6.2.17
Alte Kostbarkeiten kehren zurück: Die berühmte
Tapisserien-Sammlung im Schloss Bruchsal
(ssg) Ein wichtiger Schritt in der Wiedergewinnung der Prunkräume
der Beletage des Bruchsaler Schlosses ist jetzt getan: In den ehemals
fürstbischöflichen Räumen auf der Südseite
des Schlosses hängen nun alle Tapisserien. Michael Hörrmann,
der Geschäftsführer der Staatlichen Schlösser und
Gärten Baden-Württemberg, und die Konservatorin Dr. Petra
Pechacek konnten zufrieden bekannt geben: „Wir sind mit allen
Arbeiten im Zeitplan.“ Und der ist knapp, denn Ende April
wird die Eröffnung der Beletage stattfinden.

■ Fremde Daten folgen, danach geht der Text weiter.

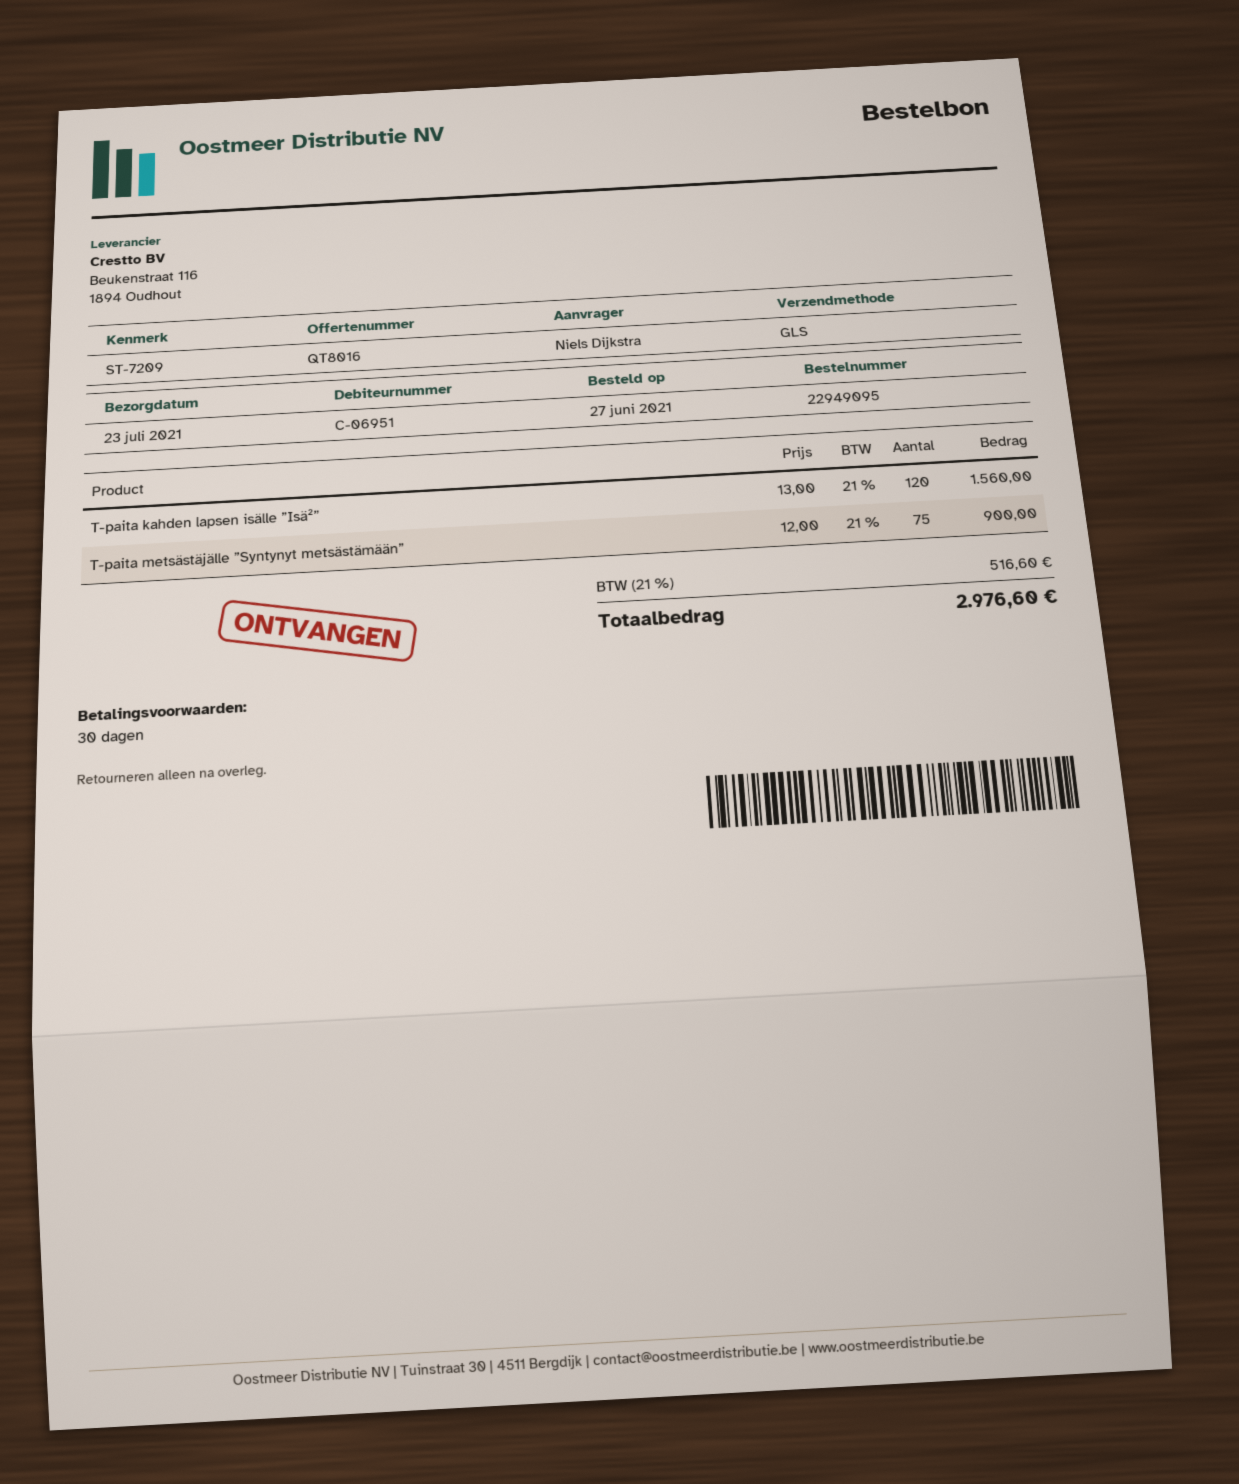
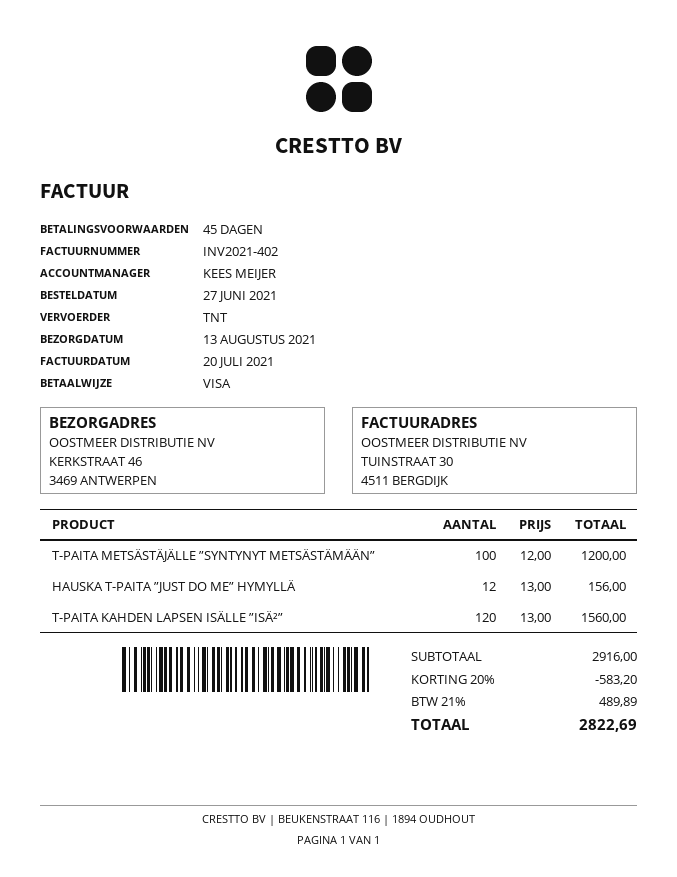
delivery date: 2021-07-23 -> 2021-08-13
payment terms: 30 days -> 45 days
shipping method: GLS -> TNT
T-paita metsästäjälle ”Syntynyt metsästämään”: 75 x 12.00 = 900.00 -> 100 x 12.00 = 1200.00
HAUSKA T-PAITA ”JUST DO ME” HYMYLLÄ: none -> 12 x 13.00 = 156.00
discount: none -> 20% = 583.20
tax: 21% = 516.60 -> 21% = 489.89
total: 2976.60 -> 2822.69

Wichtiger Schritt der Schlosseinrichtung
Auf der südlichen Seite des Schlosses hängen nun sämtliche
Tapisserien: Die letzten der kostbaren großen Wandteppiche
wurden diese Woche von den Textilrestauratorinnen montiert. Die
Räume der Beletage, einst Wohnung der Fürstbischöfe
von Speyer, lassen damit nun schon wieder ahnen, wie sie ab Mai
zu sehen sein werden. Michael Hörrmann, der Geschäftsführer
der Staatlichen Schlösser und Gärten, nannte denn auch
den Moment der Hängung „den entscheidenden Schritt auf
dem Weg zum Glanz der fürstbischöflichen Zeit“.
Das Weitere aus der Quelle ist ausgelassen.